'Snuff' is not up to snuff
Devoted readers of Chuck Palahniuk will hardly need a warning. But as with most of his previous eight novels, it's best to start with a reviewer's disclaimer: Plenty of disturbing (and ultimately disappointing) material ahead.
As it is, "Snuff," Palahniuk's lackluster new novel, is -- despite being set during a record-smashing group sex porn shoot -- comparatively tame. This is Palahniuk after all -- a writer whose most famous work, "Fight Club," took barbaric feats to new artistic heights and later gained notoriety with a descriptive book excerpt about gruesome injuries incurred during masturbation.
The plot of "Snuff" centers on the events of a shoot designed to be the crown jewel in Cassie Wright's adult film crown. Wright, a porn legend edging to retirement, is attempting to shatter the world record for most sex acts in a single shoot.
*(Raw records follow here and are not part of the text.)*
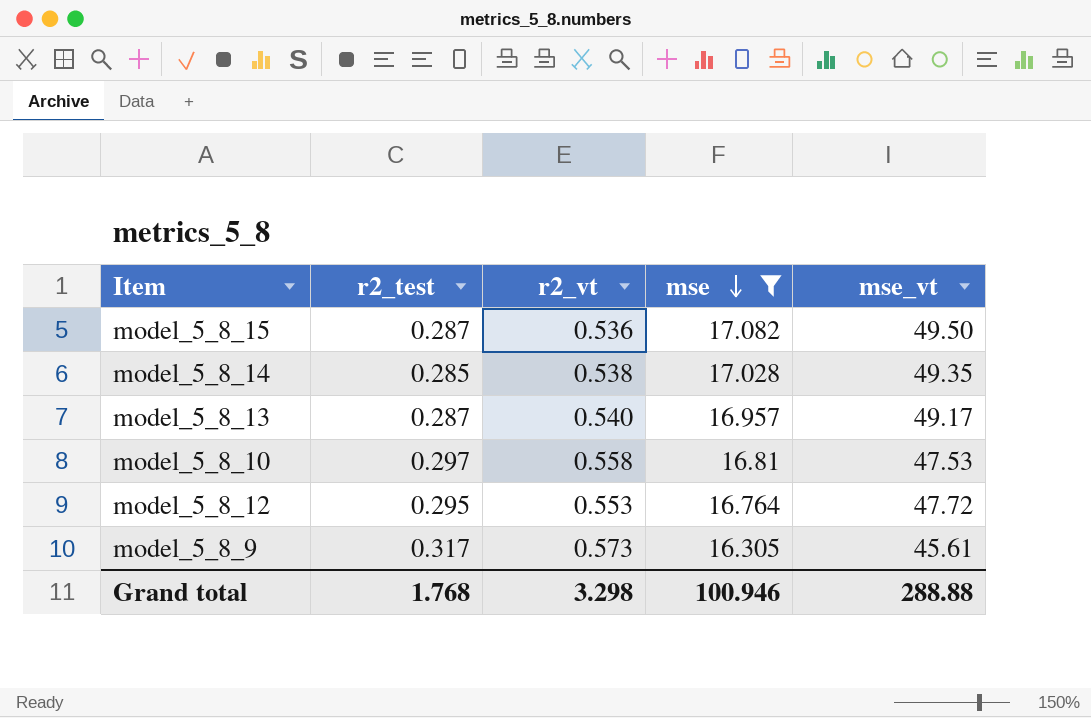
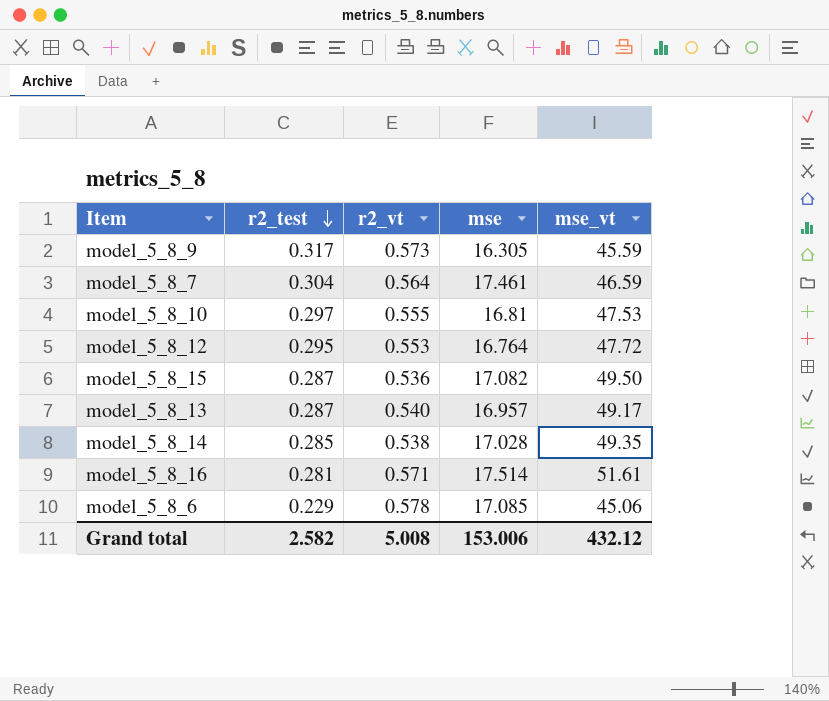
filter: mse <= 17.082 -> none
row order: mse descending -> r2_test descending
model_5_8_9 | mse_vt: 45.61 -> 45.59
model_5_8_10 | r2_vt: 0.558 -> 0.555
Grand total | r2_test: 1.768 -> 2.582
Grand total | r2_vt: 3.298 -> 5.008
Grand total | mse: 100.946 -> 153.006
Grand total | mse_vt: 288.88 -> 432.12

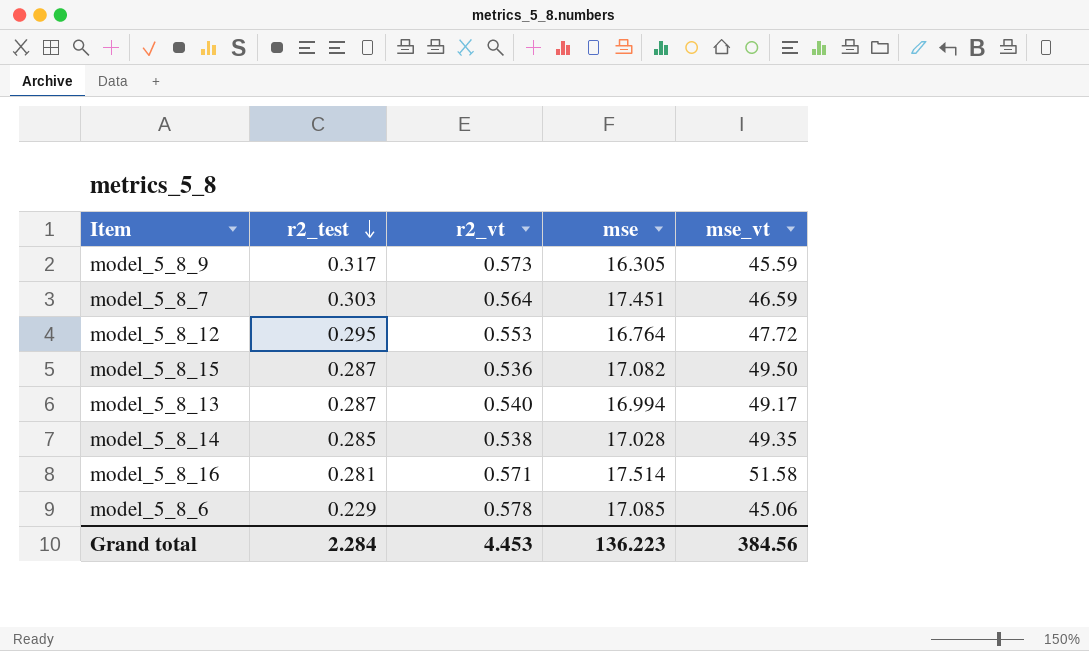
row model_5_8_10: 0.297 | 0.555 | 16.81 | 47.53 -> none
model_5_8_7 | r2_test: 0.304 -> 0.303
model_5_8_7 | mse: 17.461 -> 17.451
model_5_8_13 | mse: 16.957 -> 16.994
model_5_8_16 | mse_vt: 51.61 -> 51.58
Grand total | r2_test: 2.582 -> 2.284
Grand total | r2_vt: 5.008 -> 4.453
Grand total | mse: 153.006 -> 136.223
Grand total | mse_vt: 432.12 -> 384.56

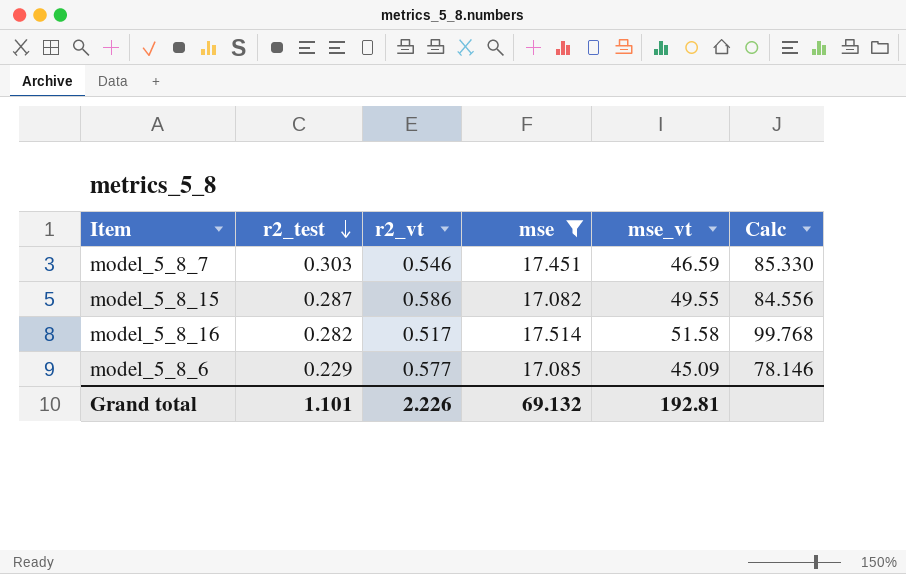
filter: none -> mse >= 17.082
column Calc | formula: none -> [mse_vt] / [r2_vt]
model_5_8_7 | r2_vt: 0.564 -> 0.546
model_5_8_15 | r2_vt: 0.536 -> 0.586
model_5_8_15 | mse_vt: 49.50 -> 49.55
model_5_8_16 | r2_test: 0.281 -> 0.282
model_5_8_16 | r2_vt: 0.571 -> 0.517
model_5_8_6 | r2_vt: 0.578 -> 0.577
model_5_8_6 | mse_vt: 45.06 -> 45.09
Grand total | r2_test: 2.284 -> 1.101
Grand total | r2_vt: 4.453 -> 2.226
Grand total | mse: 136.223 -> 69.132
Grand total | mse_vt: 384.56 -> 192.81

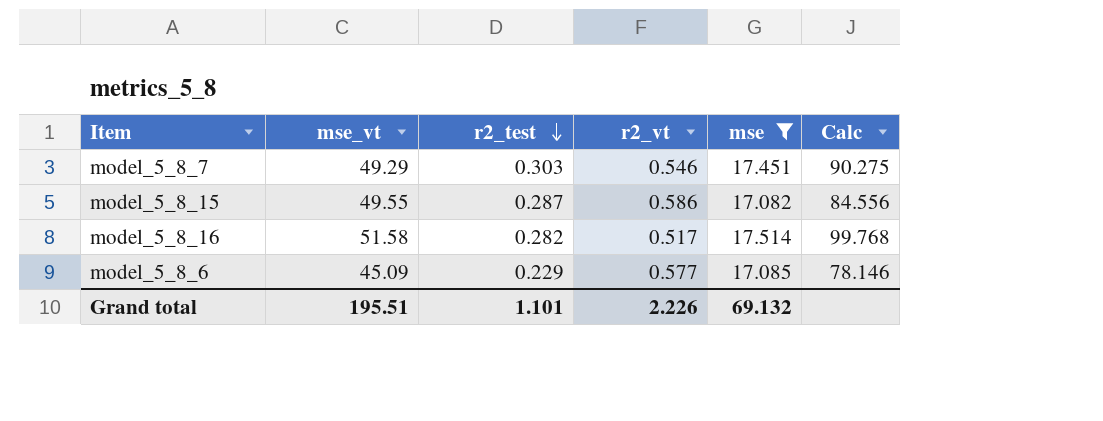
column mse_vt | position: 5 -> 2
model_5_8_7 | mse_vt: 46.59 -> 49.29
model_5_8_7 | Calc: 85.330 -> 90.275
Grand total | mse_vt: 192.81 -> 195.51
This is the porn equivalent of Horse Racing's Triple Crown, Joe DiMaggio's 52-game hitting streak and UCLA's Wooden-era college basketball dominance rolled into one graphic achievement. The stakes being what they are, and the unsavory types associated with the adult industry being who they are, things, predictably go wildly astray.
When it comes to Palahniuk's work, finding cringe-worthy passages is hardly a noble task. They proliferate as easily as periods and commas. In one chapter, there's a quite literal colorful description of Cassie's pre-game wax; in another, a vivid description of Cassie's male protagonists eating various dips and snacks just before they go on screen for their bit roles in X-rated immortality.
Some of the rankest passages, though, come from the grizzly voice of Mr. 600, a veteran adult actor, and one of the several shifting narrators Palahniuk floats between.
"Sure, she's been in training. Kegel Weights. Aerobics. Pilates. Yoga, even. Hard, as if she was going to swim the English Channel, but ... in the room back there playing mattress underneath six hundred dudes -- she's being the English Channel," Mr. 600 narrates in one of his tamer assessments.
It would be one thing if this sort of bawdy dialogue peppered a narrative with alacrity or coherence, like say, the film "Boogie Nights." The events, though, are as graphic as they are hard to follow. There are, as mentioned, the shifting narrators: a virgin who believes he is Cassie's son; a creepy man who totes a stuffed animal signed by celebrities and who appears to have nefarious intentions that may sabotage the whole shoot; Mr. 600 and Sheila, a shell-shocked production assistant.
There are, to be sure, pockets of Palahniuk's trademark matter-of-fact prose that sparkle, and his occasionally delicious dark sense of humor is intact. A chapter in the voice of Mr. 72, the virgin, contains an amusing download of information on the tattoos of street gang members. His explanation of how he acquired this knowledge is priceless:
"My adopted Dad was an accountant for a big Fortune 500 corporation. The other dads were lawyers and research chemists, but they all ran model trains. Every weekend they could they'd load into a family van and cruise into the city for research trying to outdo each other with the most realistic, the grittiest scenes of urban decay they could create in HO train scale in a subdivision basement."
Sadly, such flickers are rare. Palahniuk, whose past works have evinced a forceful and darkly entertaining narrative voice, seems to have come up limp in an effort to out shock himself in "Snuff." The reader, like Cassie one suspects, remains deeply unsatisfied.